▸ Assignment: Please take the records that follow and repeat exactly the lines starting with the line with "Cours de référence, 2024-10-25: 292.64 -> 270" and going on through the line with "Cours de référence, 2024-10-30: 227.2 -> 260".

▸ Source data:
*** Block opens ***

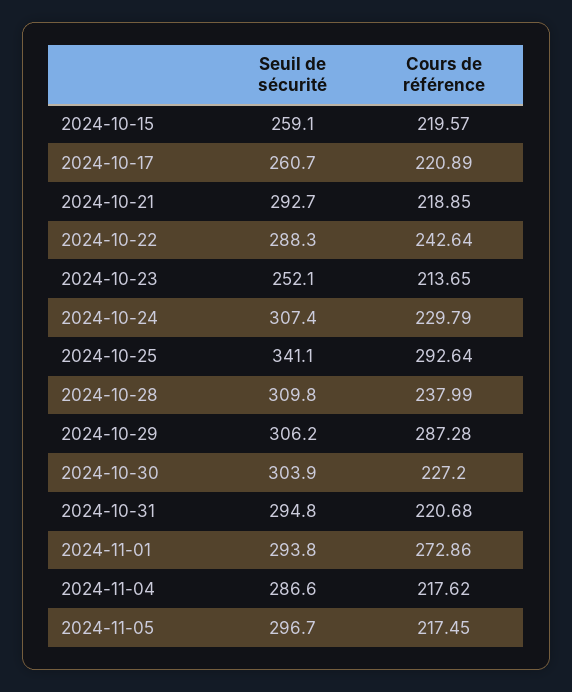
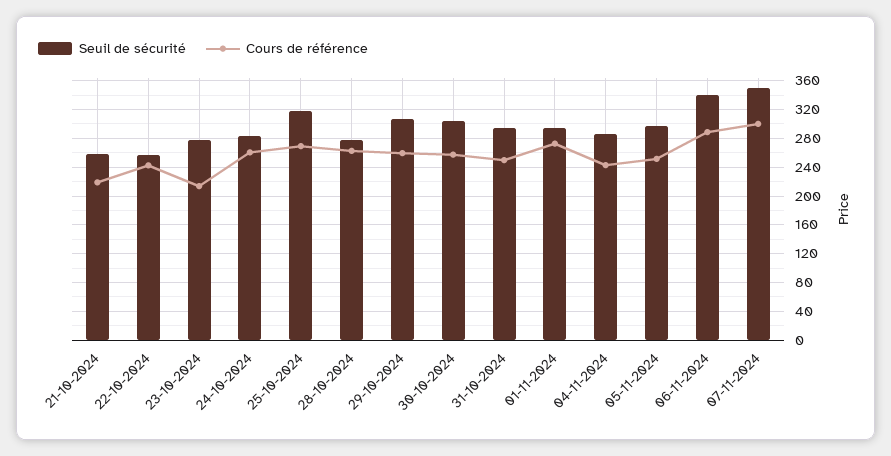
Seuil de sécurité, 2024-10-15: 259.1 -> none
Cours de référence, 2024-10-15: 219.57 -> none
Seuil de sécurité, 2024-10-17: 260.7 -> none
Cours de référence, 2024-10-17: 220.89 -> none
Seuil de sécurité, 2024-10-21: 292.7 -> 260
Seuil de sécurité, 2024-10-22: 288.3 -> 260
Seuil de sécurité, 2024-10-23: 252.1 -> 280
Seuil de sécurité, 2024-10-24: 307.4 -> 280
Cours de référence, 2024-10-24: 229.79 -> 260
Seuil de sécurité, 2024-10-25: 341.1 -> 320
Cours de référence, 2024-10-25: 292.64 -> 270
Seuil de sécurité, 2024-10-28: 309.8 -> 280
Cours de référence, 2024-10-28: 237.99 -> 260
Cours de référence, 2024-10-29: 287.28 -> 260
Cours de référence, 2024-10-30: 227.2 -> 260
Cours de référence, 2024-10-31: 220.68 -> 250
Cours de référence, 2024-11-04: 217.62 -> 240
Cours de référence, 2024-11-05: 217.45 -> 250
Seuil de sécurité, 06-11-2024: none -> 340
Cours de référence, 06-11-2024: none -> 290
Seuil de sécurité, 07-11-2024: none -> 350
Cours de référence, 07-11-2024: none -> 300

*** Block closes ***

▸ Response to the exercise:
Cours de référence, 2024-10-25: 292.64 -> 270
Seuil de sécurité, 2024-10-28: 309.8 -> 280
Cours de référence, 2024-10-28: 237.99 -> 260
Cours de référence, 2024-10-29: 287.28 -> 260
Cours de référence, 2024-10-30: 227.2 -> 260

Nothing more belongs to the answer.